* [Input records]
########################################
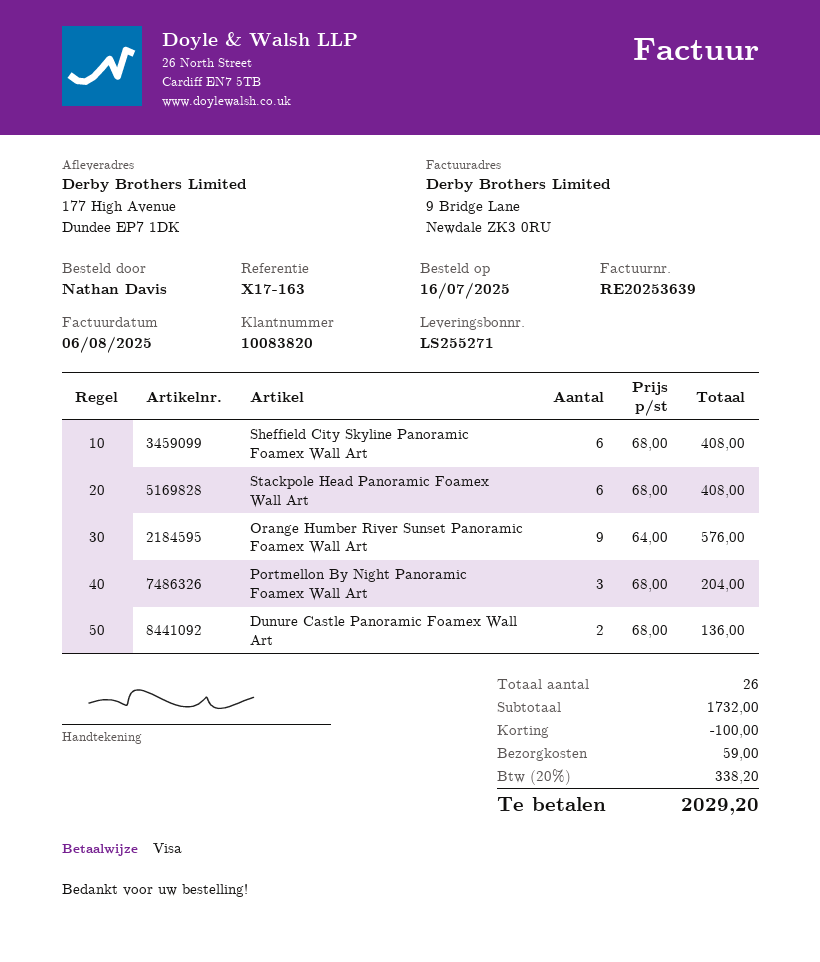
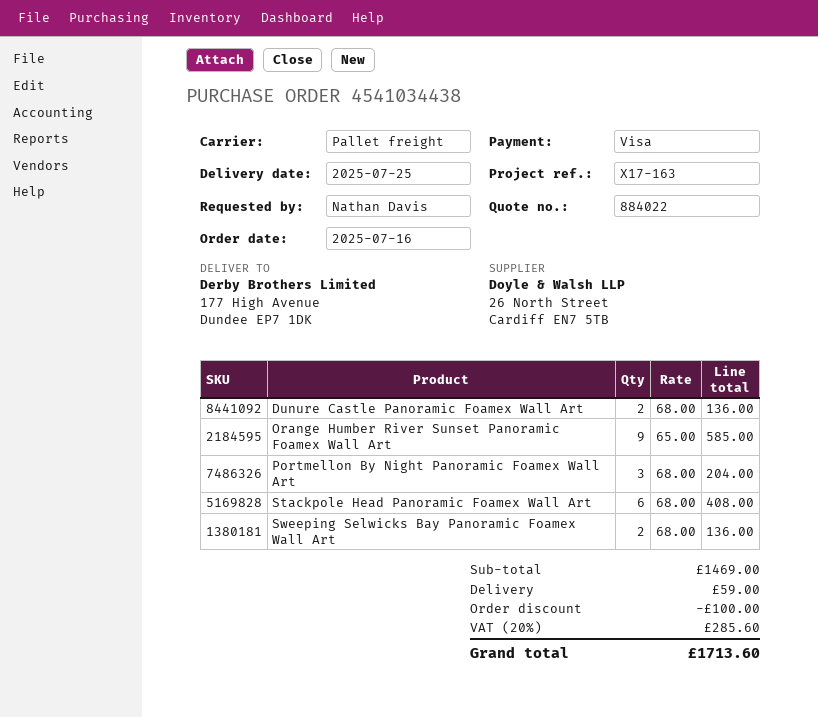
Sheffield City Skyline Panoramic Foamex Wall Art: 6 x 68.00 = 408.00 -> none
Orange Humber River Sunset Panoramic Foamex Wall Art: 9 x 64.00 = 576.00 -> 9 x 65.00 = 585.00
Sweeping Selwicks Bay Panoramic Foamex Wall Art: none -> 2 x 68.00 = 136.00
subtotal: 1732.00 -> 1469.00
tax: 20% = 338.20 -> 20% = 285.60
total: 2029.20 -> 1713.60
########################################
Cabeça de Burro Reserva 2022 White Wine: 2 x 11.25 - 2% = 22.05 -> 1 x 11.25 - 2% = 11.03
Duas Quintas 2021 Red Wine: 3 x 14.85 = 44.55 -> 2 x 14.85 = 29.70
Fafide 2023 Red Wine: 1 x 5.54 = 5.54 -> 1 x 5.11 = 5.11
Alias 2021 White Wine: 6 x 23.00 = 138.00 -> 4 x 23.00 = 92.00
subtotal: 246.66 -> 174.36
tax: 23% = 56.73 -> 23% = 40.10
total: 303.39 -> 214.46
########################################
Nothing should appear in the answer except the lines above from the line with "Sheffield City Skyline" through the line with "total: 2029.20 -> 1713.60", both included, written out exactly.

Sheffield City Skyline Panoramic Foamex Wall Art: 6 x 68.00 = 408.00 -> none
Orange Humber River Sunset Panoramic Foamex Wall Art: 9 x 64.00 = 576.00 -> 9 x 65.00 = 585.00
Sweeping Selwicks Bay Panoramic Foamex Wall Art: none -> 2 x 68.00 = 136.00
subtotal: 1732.00 -> 1469.00
tax: 20% = 338.20 -> 20% = 285.60
total: 2029.20 -> 1713.60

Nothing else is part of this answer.